Ia menyebut bahwa aliran air di sepanjang sungai wilayah itu tidak bisa mengalir dan tersendat karena sipon yang ada di wilayah Kecamatan Gajah tidak berfungsi maksimal, sehingga air limpas ke jalan dan permukiman warga.
“Penyebabnya akibat curah hujan tinggi, sipon kurang lancar, baik yang berada di wilayah Gajah maupun sipon yang mengarah ke Kedungwaru Kidul atau Kali Kenceng,” ucapnya, Rabu (14/1).
"Banjir sendiri mulai terjadi sejak Jumat lalu (9/1) di mana terjadi di Dukuh Kedung Banteng dan Desa Wonorejo , menggenangi hampir seluruh wilayah Desa Wonorejo, termasuk di Dukuh Kedung Banteng. Semua warga terdampak, ada sekitar 1923 KK disini terdampak. Ketinggian genangan bervariasi, kalau di dalam rumah 10-30 cm,” lanjutnya.
Ia mengungkapkan bahwa pemerintah desa telah berupaya melakukan penanganan dengan berkoordinasi bersama instansi terkait.
Rozikin menyebut pihaknya telah meminta bantuan kepada Badan Penanggulangan Bencana Daerah (BPBD) Kabupaten Demak serta pemerintah provinsi.
“Alhamdulillah ini sudah diterjunkan pompa air dan sudah berjalan sekitar tiga hari ini,” katanya.
Sementara untuk di wilayah Dukuh Kedung Banteng, genangan banjir terus bertambah seiring dengan tingginya intensitas hujan diwilayah tersebut.

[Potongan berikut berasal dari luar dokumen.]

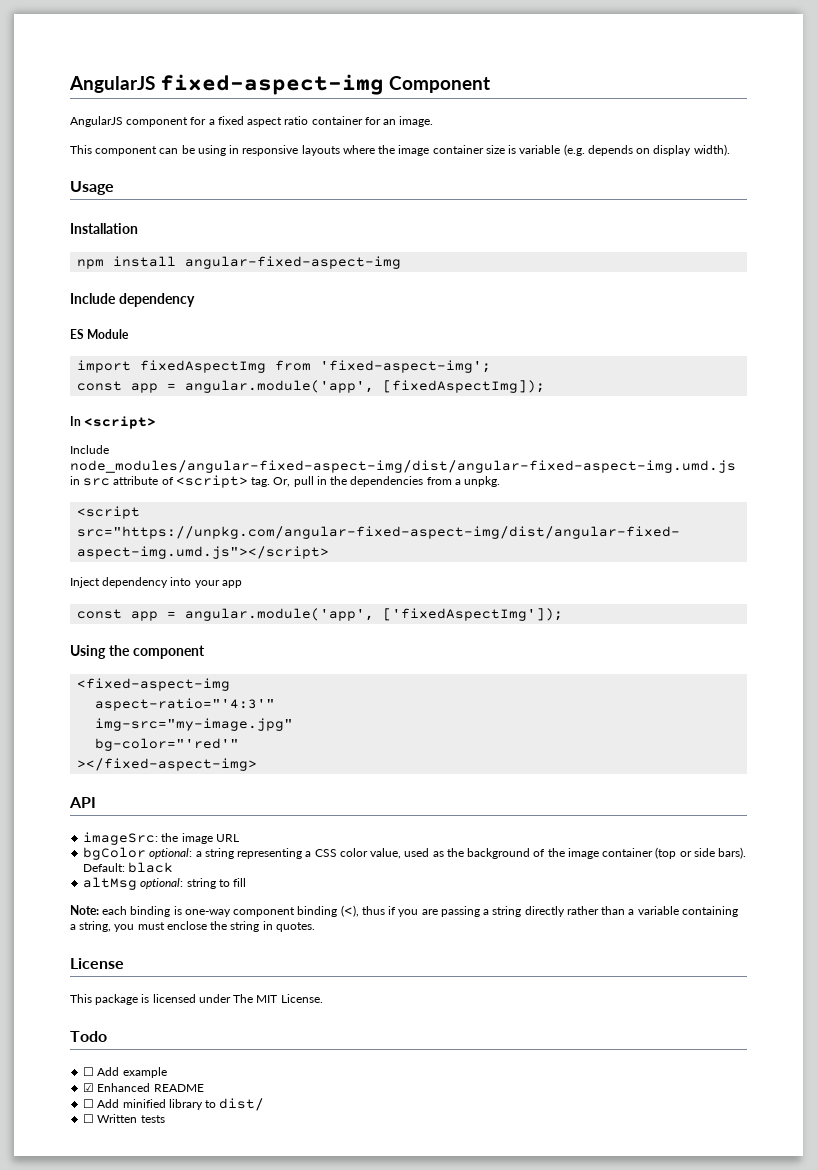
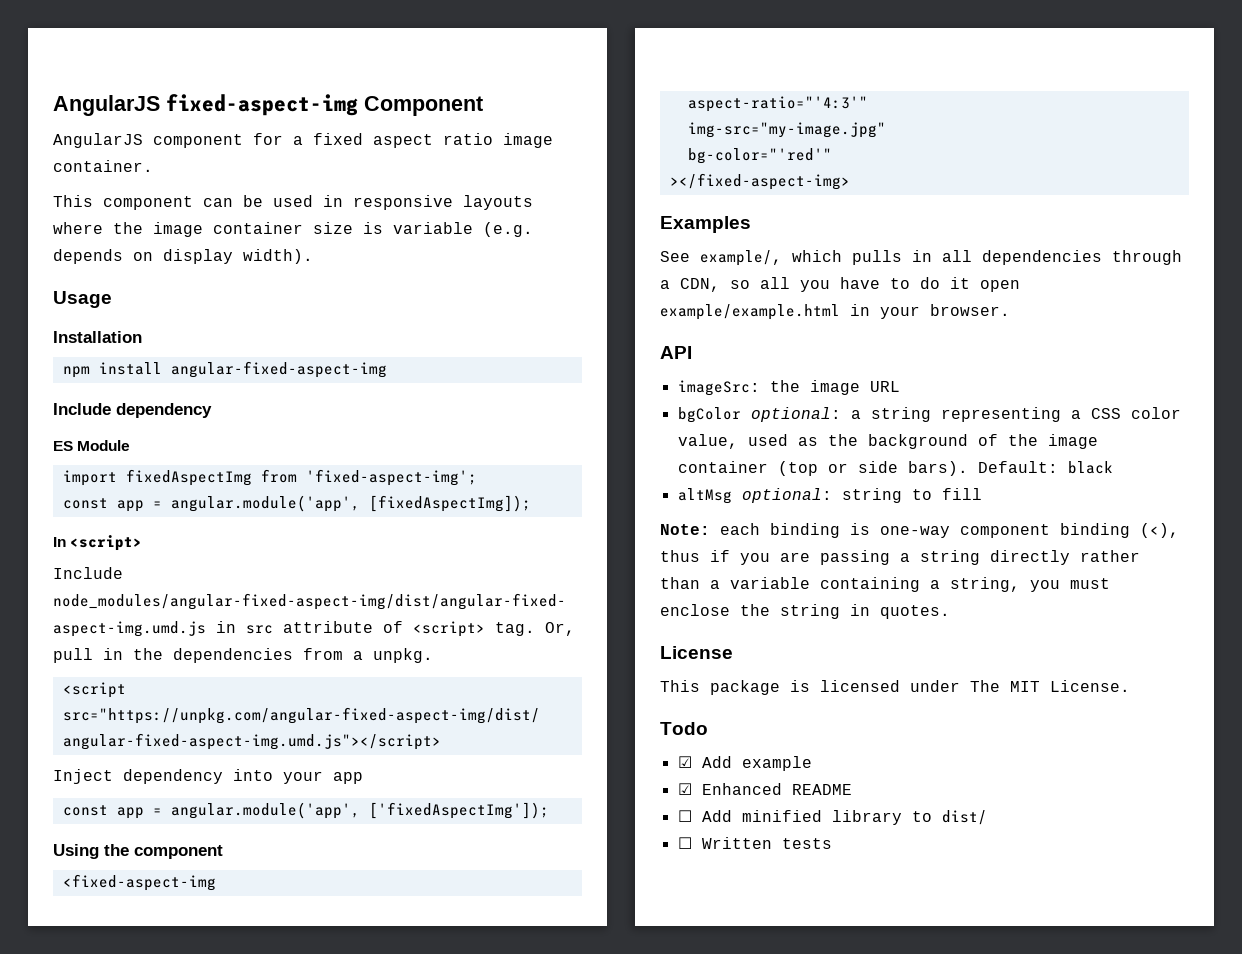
- AngularJS component for a fixed aspect ratio container for an image.
+ AngularJS component for a fixed aspect ratio image container.
- This component can be using in responsive layouts where the image container size is variable (e.g. depends on display width).
+ This component can be used in responsive layouts where the image container size is variable (e.g. depends on display width).
+ Examples
+ See example/, which pulls in all dependencies through a CDN, so all you have to do it open example/example.html in your browser.
- ☐ Add example
+ ☑ Add example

Berdasarkan pantauan di lapangan, ketinggian genangan banjir di titik terdalam mencapai 70 cm.
"Meski hampir seluruh warga terdampak, kata dia, namun hingga saat ini belum ada laporan warga yang mengungsi. Ada beberapa warga yang mengungsi secara mandiri ke rumah saudara yang tempatnya lebih tinggi, tapi sebagian besar masih bertahan di rumah masing-masing,” ucapnya
sementara itu Mashudi, warga Dukuh Kedung Banteng, mengatakan bahwa banjir terus bertambah karena hujan terus mengguyur wilayah tersebut tanpa henti.
“Terus bertambah banjir ini selain disebabkan oleh tingginya curah hujan juga kurang maksimalnya sipon yang ada di wilayah Kecamatan Gajah," ucapnya.

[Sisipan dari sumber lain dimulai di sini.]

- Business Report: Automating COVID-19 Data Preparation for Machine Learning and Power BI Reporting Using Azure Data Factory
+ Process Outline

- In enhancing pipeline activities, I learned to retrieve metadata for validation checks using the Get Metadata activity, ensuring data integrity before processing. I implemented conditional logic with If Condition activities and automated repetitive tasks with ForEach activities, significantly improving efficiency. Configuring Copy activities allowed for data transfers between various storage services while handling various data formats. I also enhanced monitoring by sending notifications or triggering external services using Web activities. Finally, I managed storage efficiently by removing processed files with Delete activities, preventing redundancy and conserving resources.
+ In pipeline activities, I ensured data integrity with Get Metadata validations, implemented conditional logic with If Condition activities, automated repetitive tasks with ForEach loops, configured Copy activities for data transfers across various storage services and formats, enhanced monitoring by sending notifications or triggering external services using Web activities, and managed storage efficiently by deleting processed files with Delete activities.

“Air dari sungai depan itu kalau hujan airnya mengalir ke timur, harusnya mengalir ke barat. Kalau menurut saya itu karena sipon di Gajah kurang optimal. Harus dibenahi itu siponnya,” lanjutnya.

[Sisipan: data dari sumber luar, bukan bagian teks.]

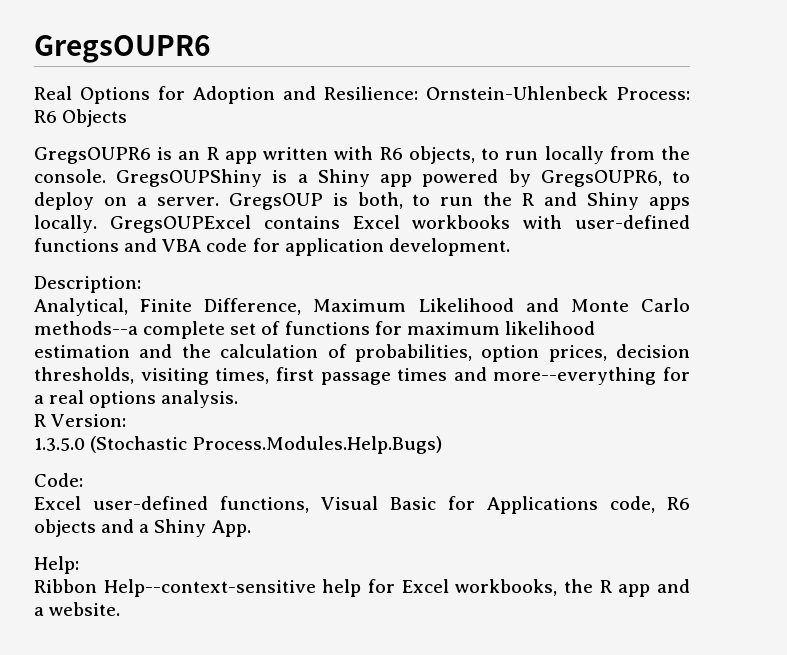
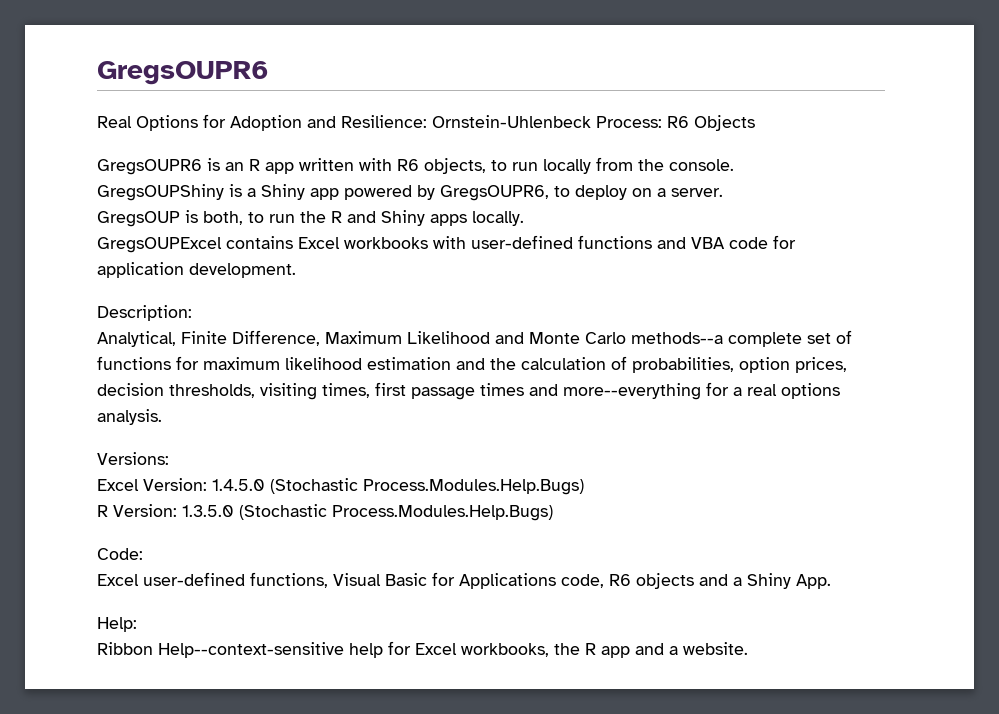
- GregsOUPR6 is an R app written with R6 objects, to run locally from the console. GregsOUPShiny is a Shiny app powered by GregsOUPR6, to deploy on a server. GregsOUP is both, to run the R and Shiny apps locally. GregsOUPExcel contains Excel workbooks with user-defined functions and VBA code for application development.
+ GregsOUPR6 is an R app written with R6 objects, to run locally from the console.
+ GregsOUPShiny is a Shiny app powered by GregsOUPR6, to deploy on a server.
+ GregsOUP is both, to run the R and Shiny apps locally.
+ GregsOUPExcel contains Excel workbooks with user-defined functions and VBA code for application development.
+ Versions:
+ Excel Version: 1.4.5.0 (Stochastic Process.Modules.Help.Bugs)
- R Version:
- 1.3.5.0 (Stochastic Process.Modules.Help.Bugs)
+ R Version: 1.3.5.0 (Stochastic Process.Modules.Help.Bugs)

Terkait hal tersebut, warga setempat dan pemerintah desa berharap penanganan pompanisasi dan perbaikan sistem aliran air dapat segera dilakukan untuk mengatasi banjir di wilayah tersebut.
Di mana hal tersebut dapat menjadi solusi jangka panjang agar kejadian serupa tidak terulang di kemudian hari.